If Keras results are not reproducible, what's the best practice for comparing models and choosing hyper parameters?

UPDATE: This question was for Tensorflow 1.x. I upgraded to 2.0 and (at least on the simple code below) the reproducibility issue seems fixed on 2.0. So that solves my problem; but I'm still curious about what "best practices" were used for this issue on 1.x.

Training the exact same model/parameters/data on keras/tensorflow does not give reproducible results and the loss is significantly different each time you train the model. There are many stackoverflow questions about that (eg, How to get reproducible results in keras ) but the recommend workarounds don't seem to work for me or many other people on StackOverflow. OK, it is what it is.

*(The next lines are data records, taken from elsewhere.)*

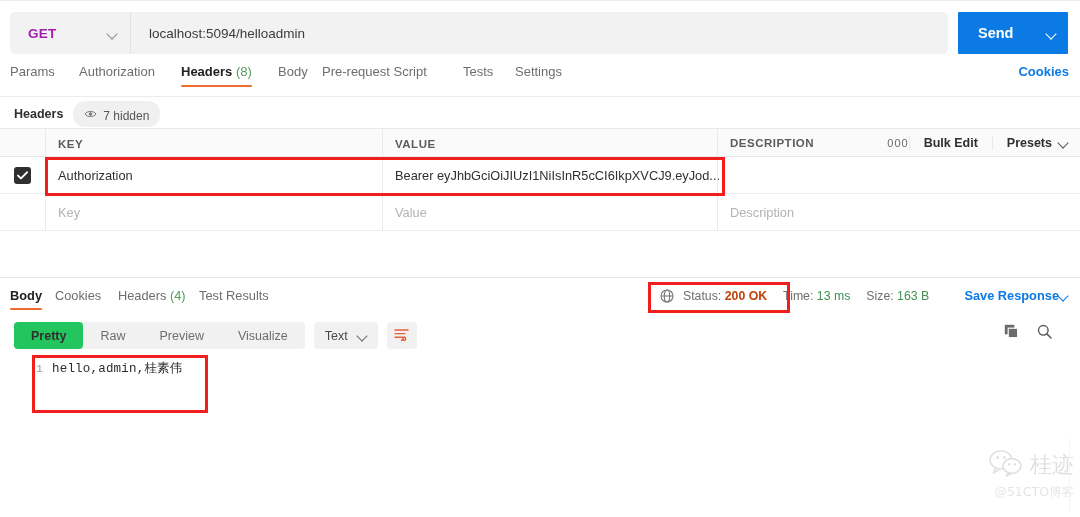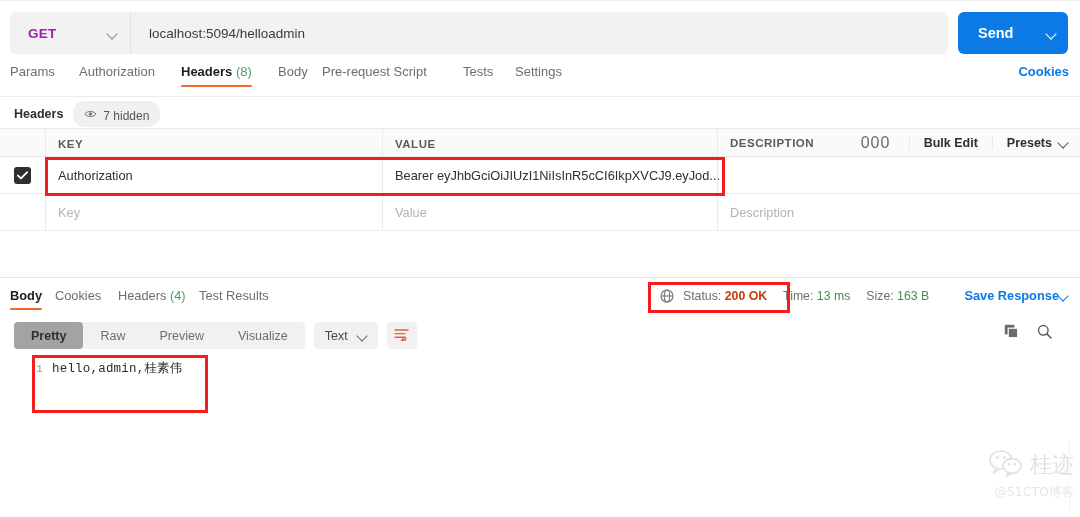--- a/index.html
+++ b/index.html
@@ -25,7 +25,7 @@
   .url-text { flex:1; padding-left:18px; font-size:13.5px; color:#3c3c3c; }
 
   .send-btn { position:absolute; top:12px; left:958px; width:110px; height:42px;
-              background:#0b7ae5; border-radius:6px; display:flex; align-items:center;
+              background:#0b7ae5; border-radius:1px; display:flex; align-items:center;
               justify-content:space-between; padding:0 12px 0 20px; cursor:pointer; }
   .send-btn .s-label { color:#fff; font-size:14.5px; font-weight:700; }
 

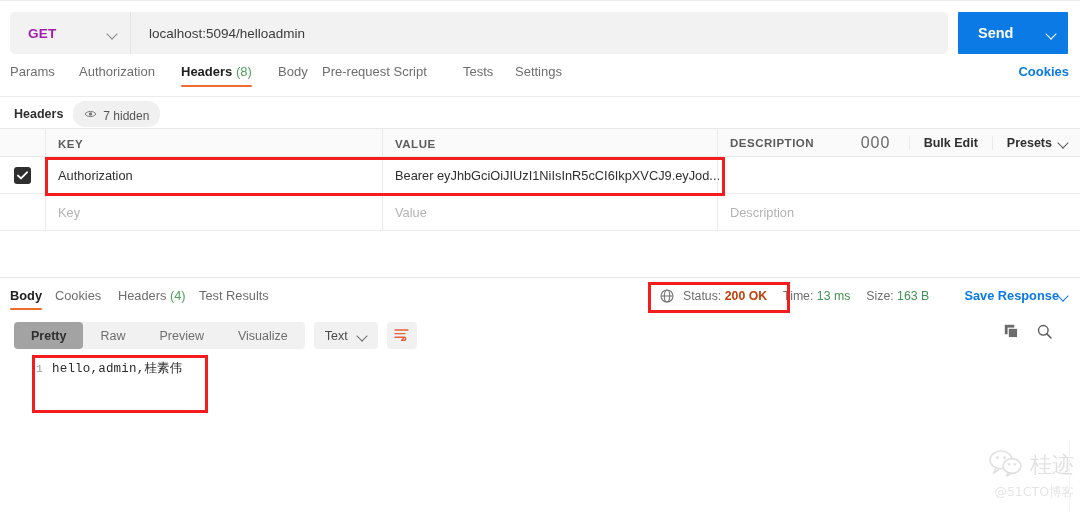--- a/index.html
+++ b/index.html
@@ -69,7 +69,7 @@
   .chk svg { display:block; }
 
   .hdr-actions { display:flex; align-items:center; gap:0; height:29px; }
-  .dots { width:48px; text-align:left; font-size:16px; color:#6a6a6a; letter-spacing:1px; cursor:pointer; }
+  .dots { width:48px; text-align:right; font-size:11px; color:#6a6a6a; letter-spacing:1px; cursor:pointer; }
   .bulk { padding:0 14px; font-size:12.5px; font-weight:700; color:#2f2f2f; cursor:pointer;
           border-left:1px solid #eaeaea; }
   .presets { padding:0 12px 0 14px; font-size:12.5px; font-weight:700; color:#2f2f2f; cursor:pointer;

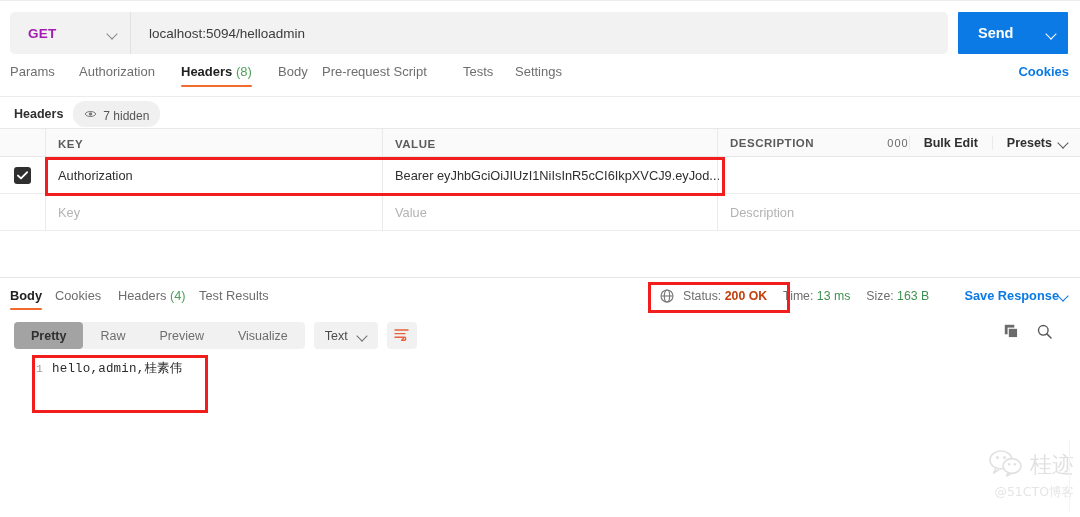--- a/index.html
+++ b/index.html
@@ -99,7 +99,7 @@
   .segg { display:flex; background:#f1f1f1; border-radius:4px; height:27px; align-items:center; }
   .seg { padding:0 17px; height:27px; display:flex; align-items:center; font-size:12.5px;
          color:#6e6e6e; cursor:pointer; border-radius:4px; }
-  .seg.active { background:#a3a3a3; color:#2f2f2f; font-weight:600; }
+  .seg.active { background:#22c55e; color:#2f2f2f; font-weight:600; }
   .fmt { display:flex; align-items:center; gap:10px; background:#f1f1f1; border-radius:4px;
          height:27px; padding:0 11px; font-size:12.5px; color:#4a4a4a; cursor:pointer; }
   .wrapbtn { width:30px; height:27px; background:#f1f1f1; border-radius:4px;

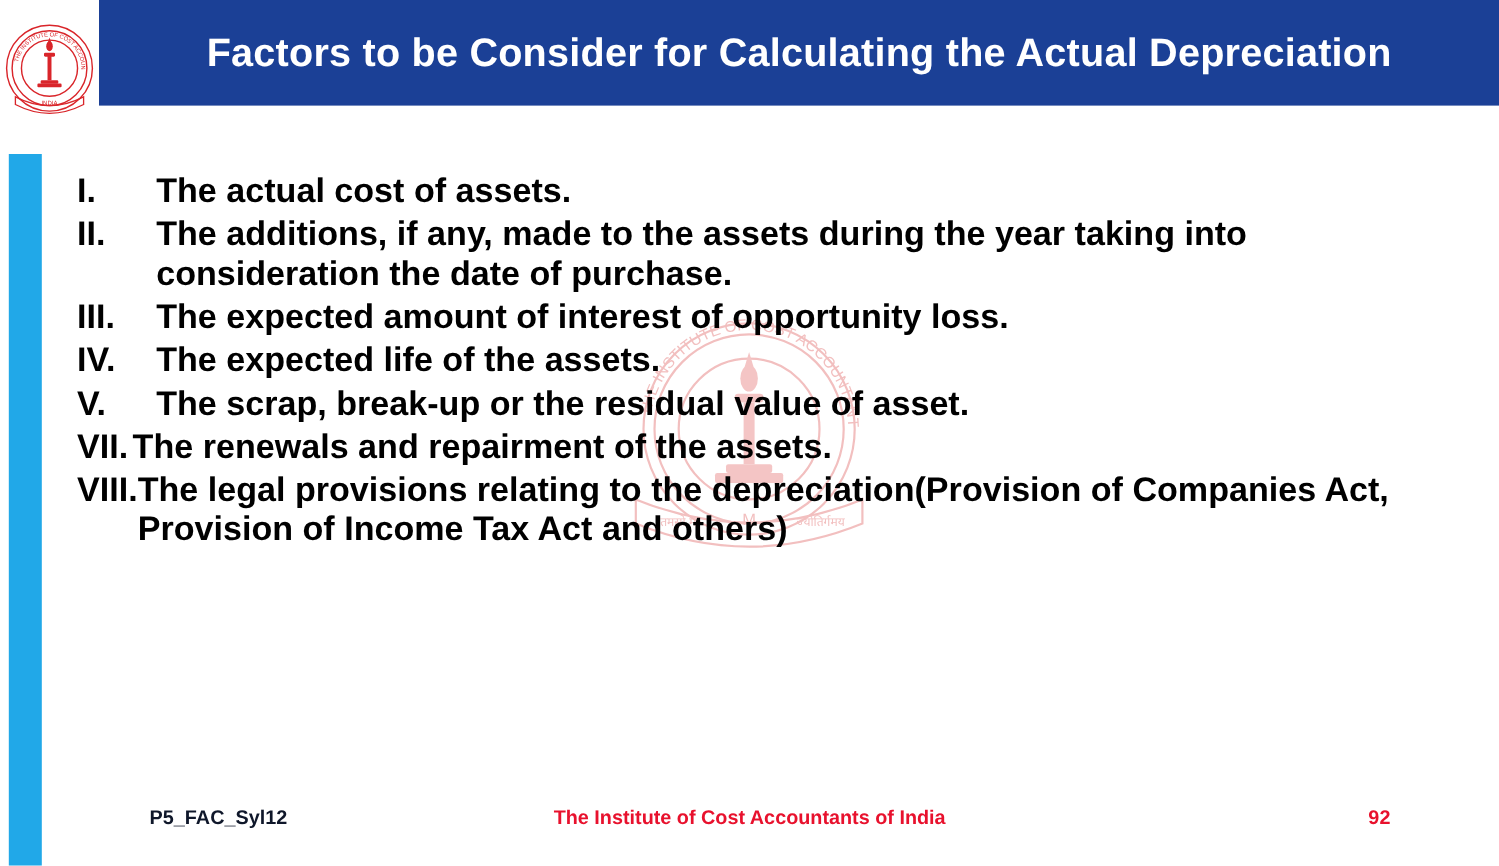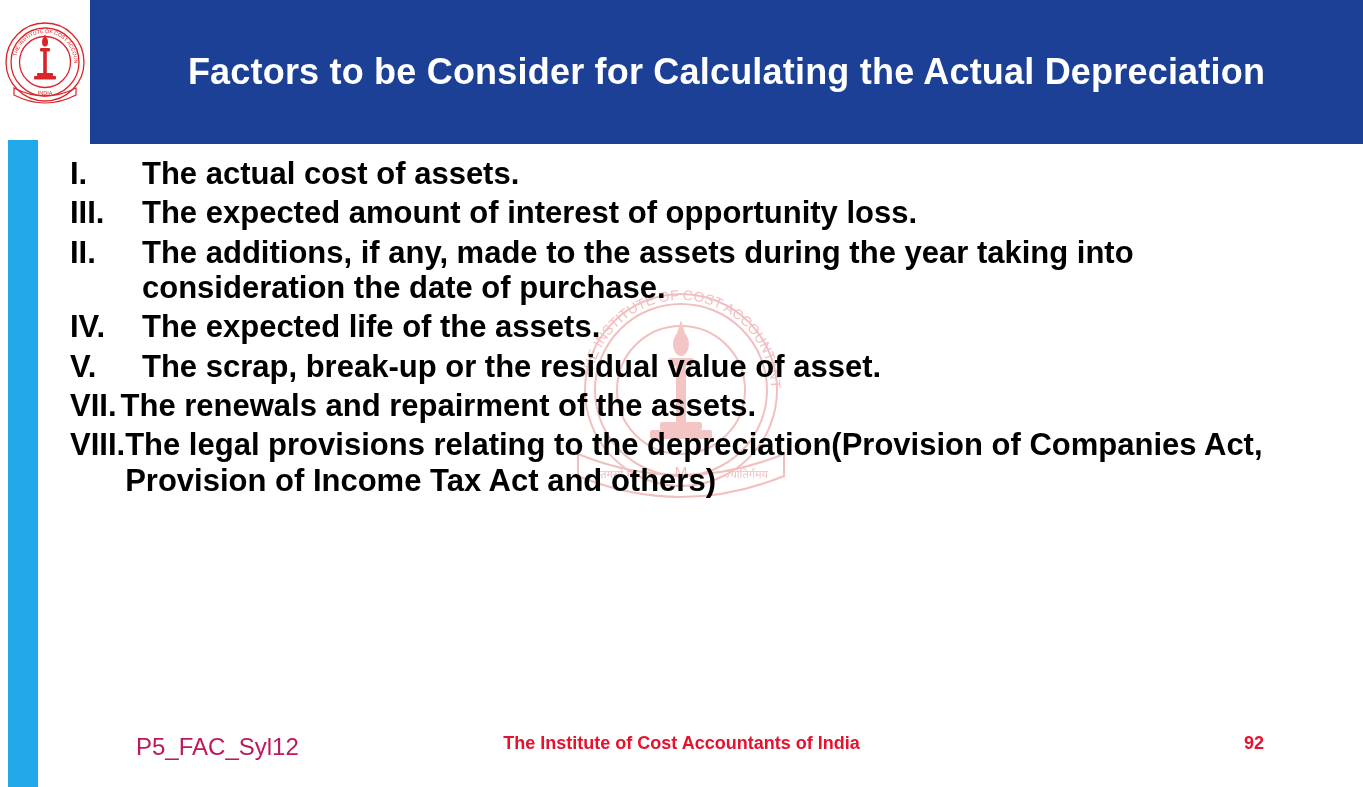--- a/index.html
+++ b/index.html
@@ -21,7 +21,7 @@
     left: 90px;
     top: 0;
     width: 1273px;
-    height: 144px;
+    height: 96px;
     background: #1b4096;
     display: flex;
     align-items: center;

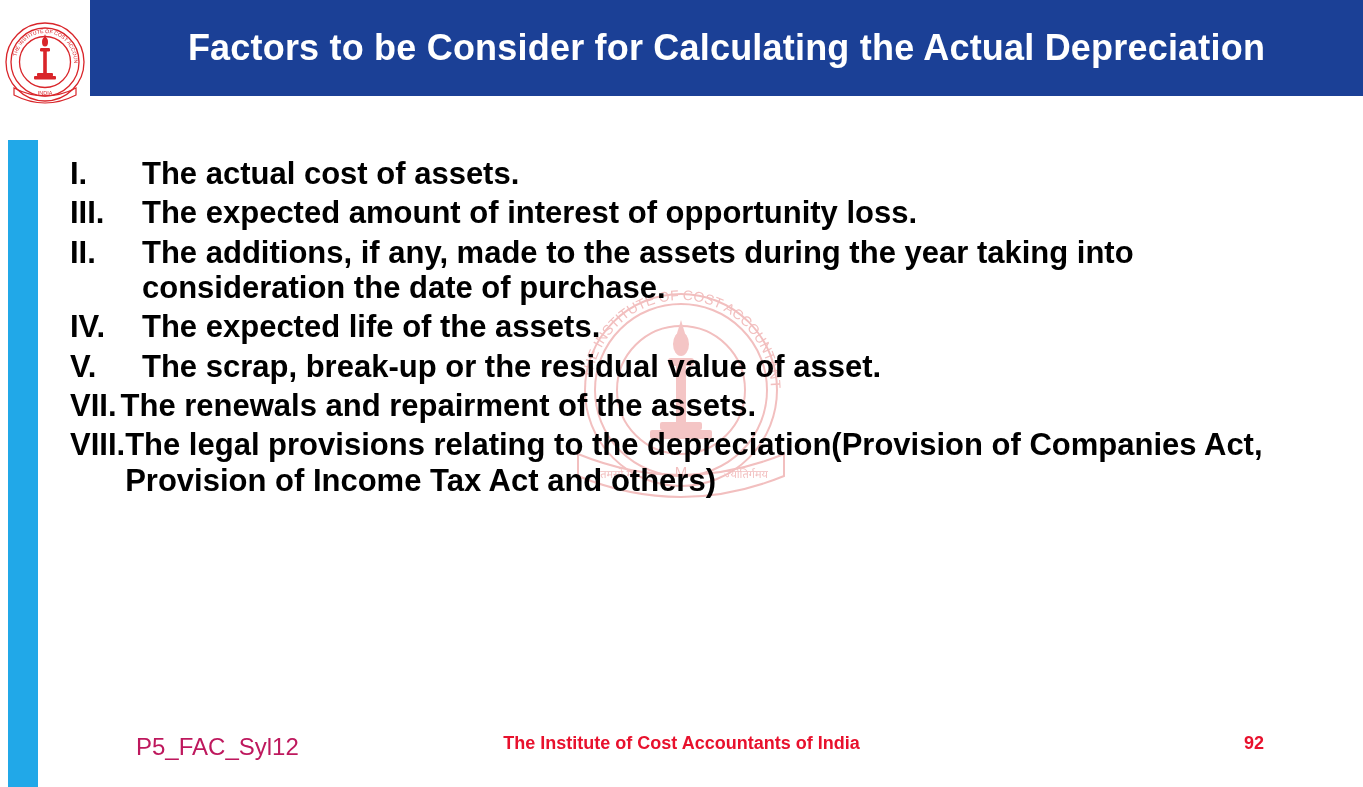--- a/index.html
+++ b/index.html
@@ -204,12 +204,12 @@
     <span class="item-text">The actual cost of assets.</span>
   </div>
   <div class="list-item">
+    <span class="item-num">II.</span>
+    <span class="item-text">The additions, if any, made to the assets during the year taking into consideration the date of purchase.</span>
+  </div>
+  <div class="list-item">
     <span class="item-num">III.</span>
     <span class="item-text">The expected amount of interest of opportunity loss.</span>
-  </div>
-  <div class="list-item">
-    <span class="item-num">II.</span>
-    <span class="item-text">The additions, if any, made to the assets during the year taking into consideration the date of purchase.</span>
   </div>
   <div class="list-item">
     <span class="item-num">IV.</span>

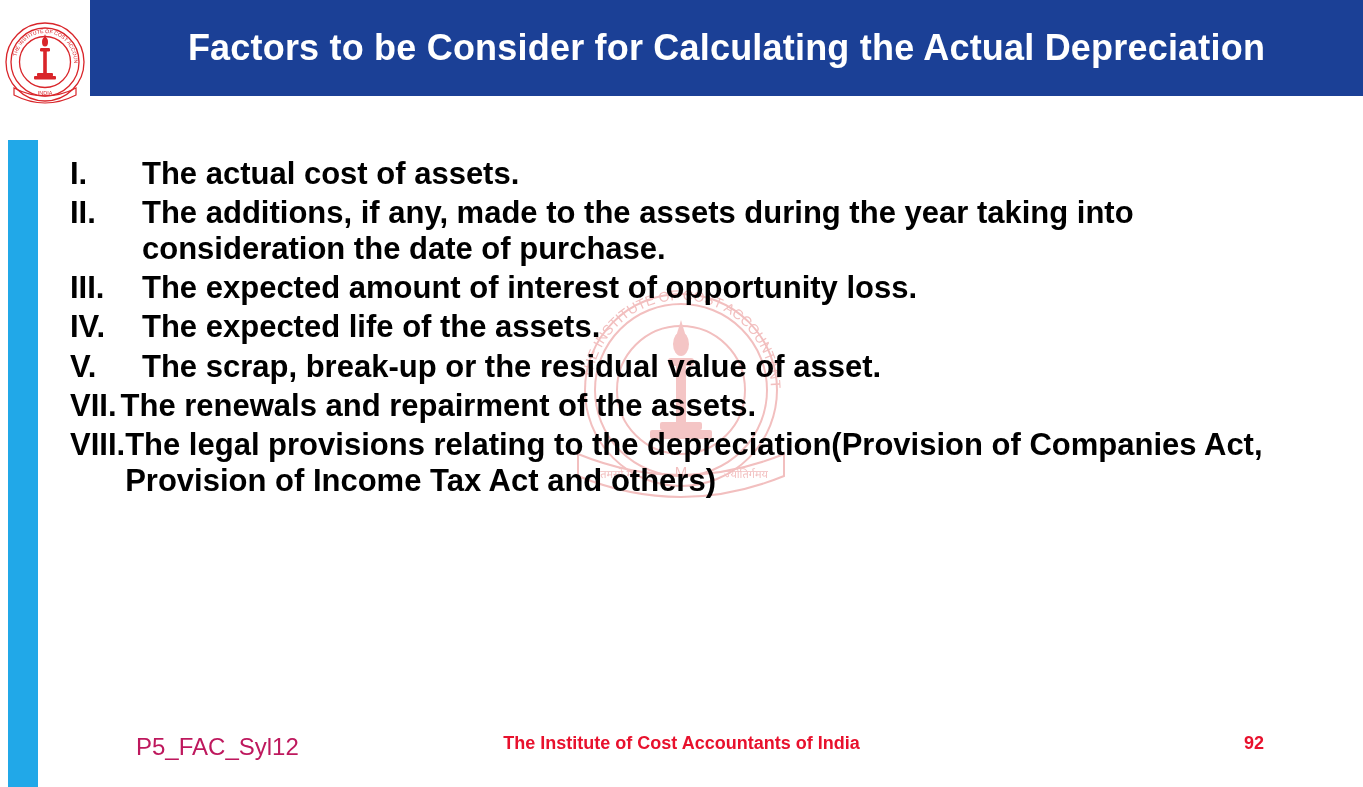--- a/index.html
+++ b/index.html
@@ -111,9 +111,9 @@
     position: absolute;
     left: 136px;
     top: 0;
-    color: #be185d;
-    font-size: 24px;
-    font-weight: normal;
+    color: #0f172a;
+    font-size: 18px;
+    font-weight: bold;
   }
   .footer-center {
     position: absolute;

But given that limitation of non-reproducibility with keras on tensorflow -- what's the best practice for comparing models and choosing hyper parameters? I'm testing different architectures and activations, but since the loss estimate is different each time, I'm never sure if one model is better than the other. Is there any best practice for dealing with this?

I don't think the issue has anything to do with my code, but just in case it helps; here's a sample program:

import os
#stackoverflow says turning off the GPU helps reproducibility, but it doesn't help for me
os.environ["CUDA_DEVICE_ORDER"] = "PCI_BUS_ID"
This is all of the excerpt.